Well I do like Elixir in the back end, with PostgreSQL.
For the architecture, I use Commanded at work. It was complicated to grasp at first but now it makes a lot more sense.

Not a great fan of document based databases.

For me Elixir’s solves all the problems I can encounter. Lately I’ve used GenStage to handle synchronisation on some events. I’m eager to see how it’d be handled in another language.

dimitarvp

dimitarvp

Have you checked Supabase?

OvermindDL1

OvermindDL1

I actively run a python flask server for over 10 years now. It started as a little one-off project that… accidentally ended up getting used in ‘production’ on one of the open source sites I host due to its immediate usefulness. I’ve always kept intending to either replace it with an actually well built setup or just remove it altogether for something prebuilt open source or for it to eventually just die due to no longer needing to be used, but the prebuilt things lack features I need so I’d need to rebuild most of the functionality anyway, and I’ve not got around to rebuilding it because I keep expecting it to “die in the next year due to no longer needing to be used”, but that’s been repeating for over 10 years now.

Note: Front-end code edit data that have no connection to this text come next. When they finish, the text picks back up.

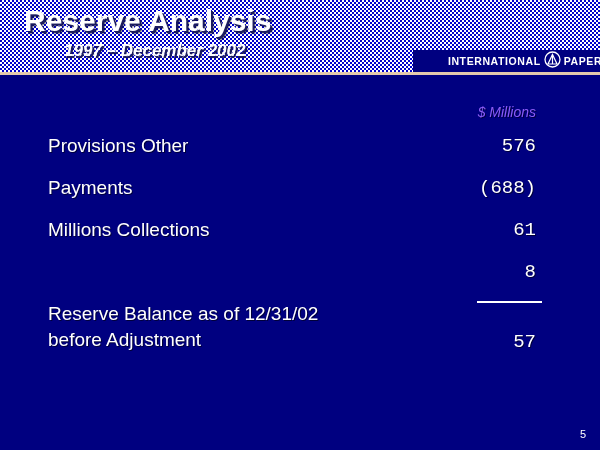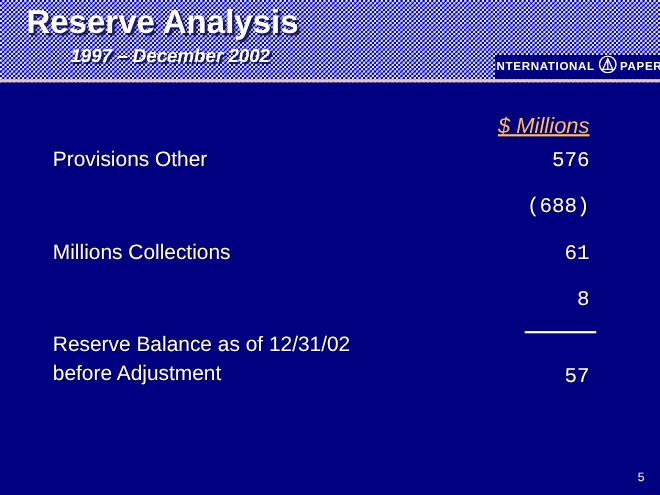--- a/index.html
+++ b/index.html
@@ -43,6 +43,7 @@
     background:#000080;
     display:flex;align-items:center;justify-content:center;
     overflow:hidden;
+    padding-left:37px;
   }
   .logo-text{
     font-size:10.5px;font-weight:bold;color:#ffffff;

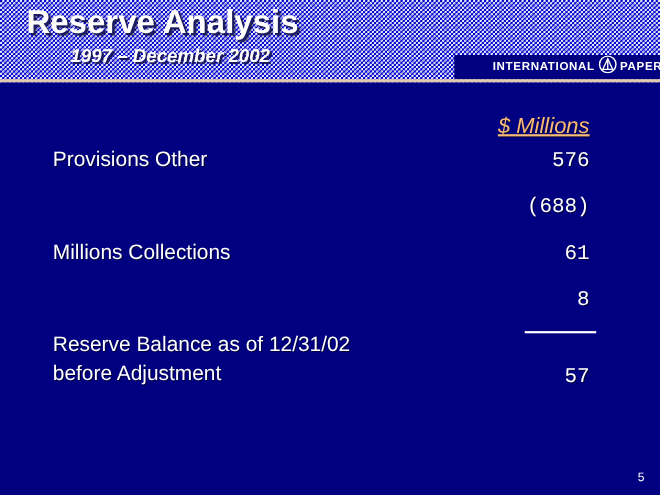--- a/index.html
+++ b/index.html
@@ -63,10 +63,9 @@
   }
   .units{
     position:absolute;right:64px;top:29px;
-    font-size:20px;font-style:italic;color:#fdba74;
+    font-size:14px;font-style:italic;color:#8b5cf6;
     text-shadow:1px 1px 0 rgba(0,0,0,.5);
     white-space:nowrap;
-    text-decoration:underline;
   }
 
   .rows{position:absolute;left:0;top:58px;width:600px;}

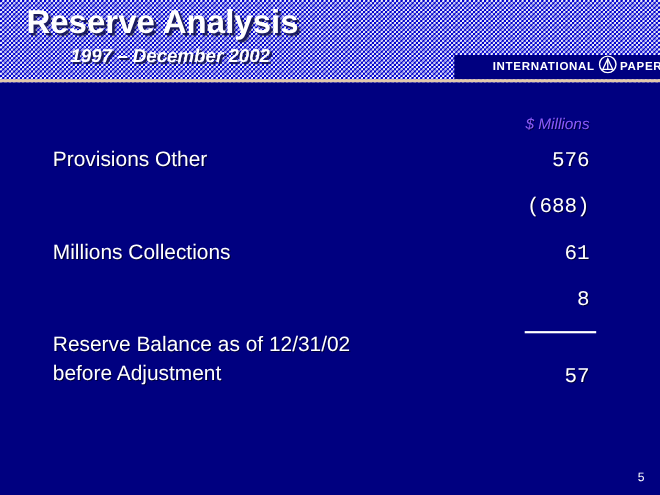--- a/index.html
+++ b/index.html
@@ -129,6 +129,7 @@
         <div class="value">576</div>
       </div>
       <div class="row">
+        <div class="label">Payments</div>
         <div class="value">(688)</div>
       </div>
       <div class="row">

In essence the flask app has a fairly minimal user authentication system, using pyobject or whatever it was called as the very minimal ‘database’ (only stores user data, kind of…), and files get uploaded and commands fired on it to do ‘stuff’. The ‘stuff’ it does includes things like generating a full static site generated from files and metadata uploaded around the system and paths in a lot of… unique ways I’ve not seen in any other SSG (hence why I haven’t been able to replace ‘that’ functionality yet either, it would practically require rewriting them as well).

Flask is easy, but I really really dislike it, it’s been the bane of so many issues for me over time, with the most annoying of which being that it can only handle a single connection at a time (yes I have it behind a uwsgi server but I still have to serialize their access to the filesystem so only one SSG update happens at a time, and it doesn’t have a good way to sync that outside of just ‘running another program’ or variety of other annoying things) and it’s a bit irritating to update.

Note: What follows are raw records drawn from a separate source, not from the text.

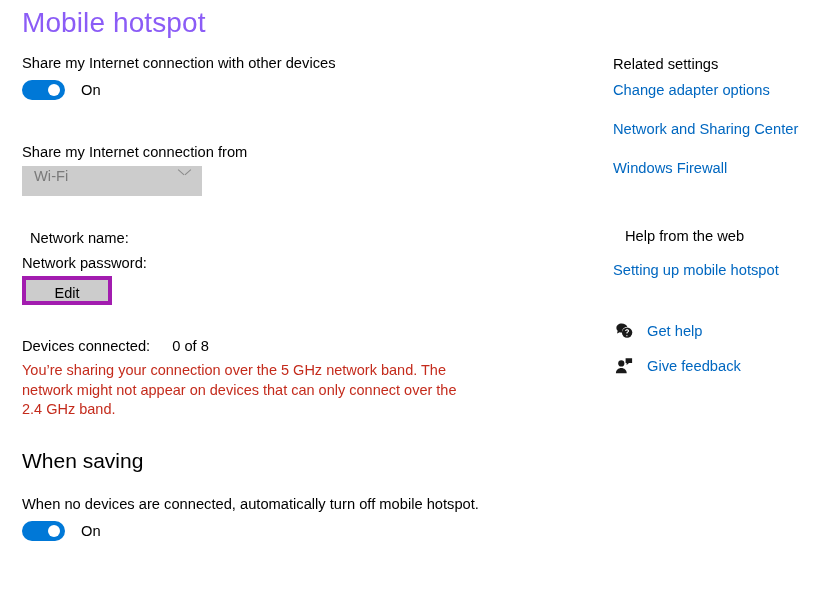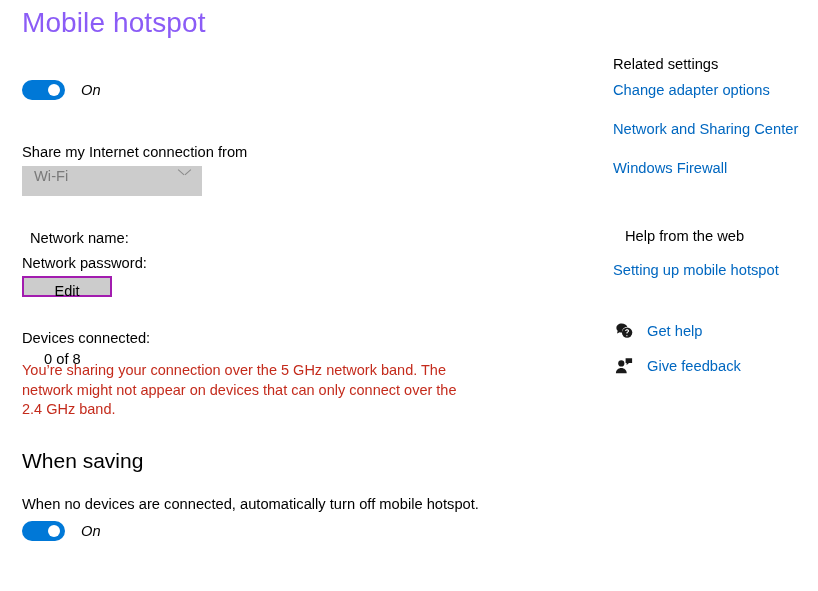--- a/index.html
+++ b/index.html
@@ -227,6 +227,9 @@
 
     <h1 class="page-title">Mobile hotspot</h1>
 
+    <div class="abs" style="left:0; top:53px;">
+      <span class="body-text">Share my Internet connection with other devices</span>
+    </div>
 
     <div class="abs toggle-row" style="left:0; top:80px;">
       <div class="toggle">

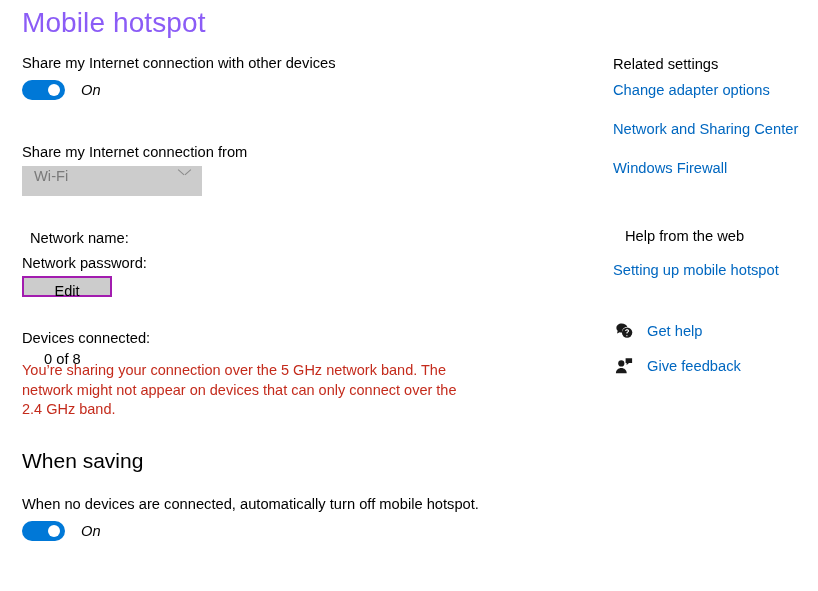--- a/index.html
+++ b/index.html
@@ -60,7 +60,6 @@
   
   .toggle-row {
     display: flex;
-    font-style: italic;
   }
   .toggle {
     width: 43px;

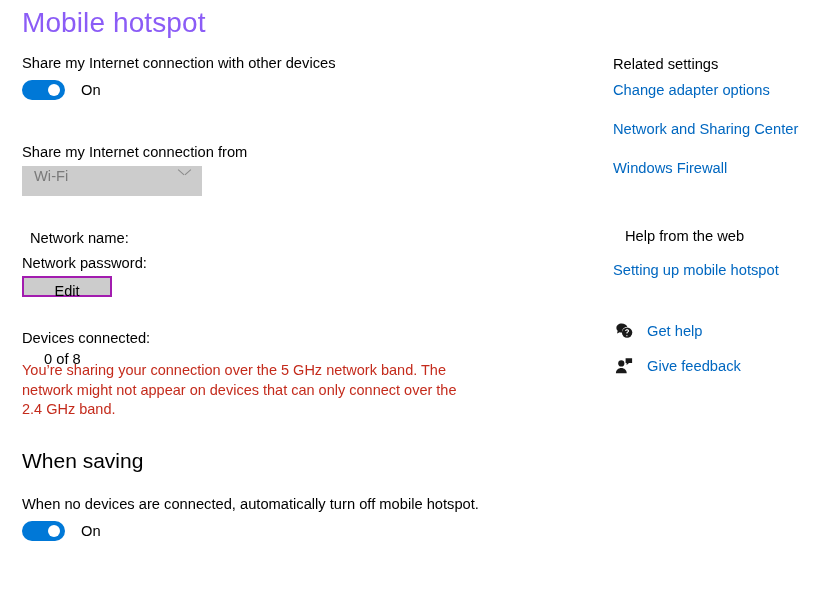--- a/index.html
+++ b/index.html
@@ -155,9 +155,9 @@
   
   .edit-btn {
     width: 90px;
-    height: 21px;
+    height: 29px;
     background: #cccccc;
-    border: 2px solid #a21caf;
+    border: 4px solid #a21caf;
     box-sizing: border-box;
     font-family: "Liberation Sans", "DejaVu Sans", sans-serif;
     font-size: 14.5px;

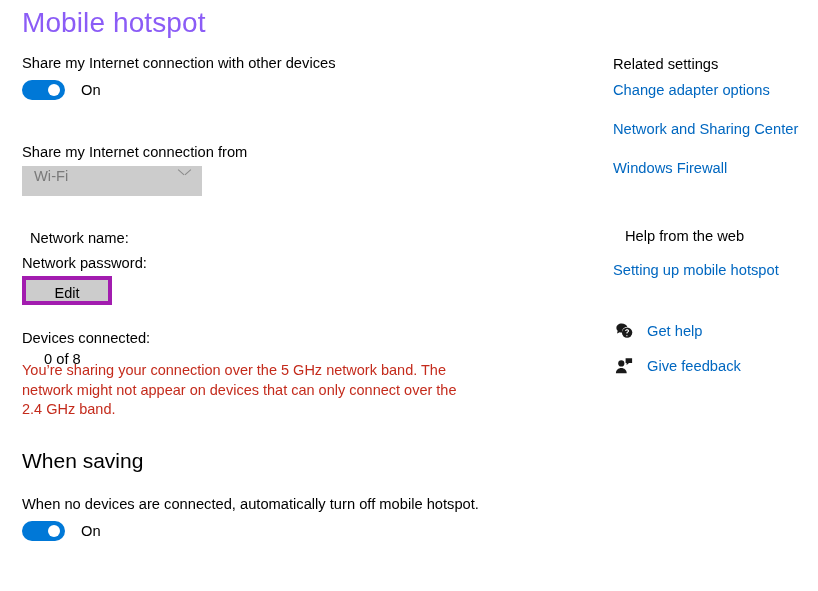--- a/index.html
+++ b/index.html
@@ -258,7 +258,7 @@
 
     <button class="abs edit-btn" style="left:0; top:276px;">Edit</button>
 
-    <div class="abs devices-row" style="left:0; top:328px;flex-direction:column;">
+    <div class="abs devices-row" style="left:0; top:336px;">
       <span class="dev-key">Devices connected:</span>
       <span class="dev-val">0 of 8</span>
     </div>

But yeah, if you want to spool up something really really fast and really really simple, flask is great at that, but honestly I’d just use rust + rocket or so nowadays anyway (excepting rocket’s utterly garbage websocket support, only works via it’s own channel interface so you can’t just plug in any generic websocket handler very very irritatingly, though its channel interface is very nice if you can work within it, modeled on Elixir’s Phoenix Channels interface, but like Elixir’s Phoenix Channels it breaks horribly if you want to do actual real websocket connections to other libraries or so). At least rocket (and phoenix) have ways to kind of work around that by just hooking in to their underlying server libraries (hyper/tower for rocket and cowboy for phoenix) but it feels really hacky in both cases which does contribute to both libraries feeling a bit hacky as well when you are forced to do that. But I like rocket as it’s very similar to flask in feel, but significantly faster, more well made, and even easier to use in a lot of ways, in exchange for having to compile before running it, lol.

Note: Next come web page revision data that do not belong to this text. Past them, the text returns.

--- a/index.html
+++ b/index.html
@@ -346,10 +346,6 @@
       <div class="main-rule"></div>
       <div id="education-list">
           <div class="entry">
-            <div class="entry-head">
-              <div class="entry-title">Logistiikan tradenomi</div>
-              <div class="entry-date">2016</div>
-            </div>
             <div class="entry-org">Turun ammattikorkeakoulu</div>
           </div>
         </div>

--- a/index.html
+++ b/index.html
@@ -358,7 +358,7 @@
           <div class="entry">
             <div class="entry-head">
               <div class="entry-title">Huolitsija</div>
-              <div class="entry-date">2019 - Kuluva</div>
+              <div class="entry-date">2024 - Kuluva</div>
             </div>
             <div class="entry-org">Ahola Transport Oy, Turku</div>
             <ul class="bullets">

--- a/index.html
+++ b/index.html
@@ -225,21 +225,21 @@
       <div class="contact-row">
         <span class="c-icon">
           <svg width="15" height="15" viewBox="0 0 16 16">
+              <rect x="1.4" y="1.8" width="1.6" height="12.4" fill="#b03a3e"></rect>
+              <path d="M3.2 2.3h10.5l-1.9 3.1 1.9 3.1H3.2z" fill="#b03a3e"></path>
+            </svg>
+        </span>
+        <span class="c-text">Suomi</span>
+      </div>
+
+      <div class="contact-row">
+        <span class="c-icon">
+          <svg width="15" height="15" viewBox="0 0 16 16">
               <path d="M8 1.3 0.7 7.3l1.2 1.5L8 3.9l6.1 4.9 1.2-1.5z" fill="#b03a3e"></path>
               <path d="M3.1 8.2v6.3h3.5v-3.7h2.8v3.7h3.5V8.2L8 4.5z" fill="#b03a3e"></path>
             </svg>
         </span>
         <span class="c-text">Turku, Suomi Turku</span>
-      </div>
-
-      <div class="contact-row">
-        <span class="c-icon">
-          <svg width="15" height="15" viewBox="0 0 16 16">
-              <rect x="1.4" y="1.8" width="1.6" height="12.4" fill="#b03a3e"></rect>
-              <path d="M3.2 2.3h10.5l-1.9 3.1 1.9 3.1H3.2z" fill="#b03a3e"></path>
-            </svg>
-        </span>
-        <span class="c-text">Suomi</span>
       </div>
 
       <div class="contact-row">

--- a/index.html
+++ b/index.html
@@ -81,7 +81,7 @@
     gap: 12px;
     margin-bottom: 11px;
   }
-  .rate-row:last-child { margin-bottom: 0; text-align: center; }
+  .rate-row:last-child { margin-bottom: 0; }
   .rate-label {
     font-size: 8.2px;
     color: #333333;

For backend stacks, rust nowadays, absolutely, unless you need extreme horizontal scaling across machines then phoenix or so can be easier to handle (though the ‘traditional’ ways of sharding work fine in rust anyway if a bit more stuff to set up than something like phoenix, though rust will scale better on a single system regardless). Rust has a lot of backend libraries, and they are working very well together as well with things like tower and such becoming popular as an integration point across them all.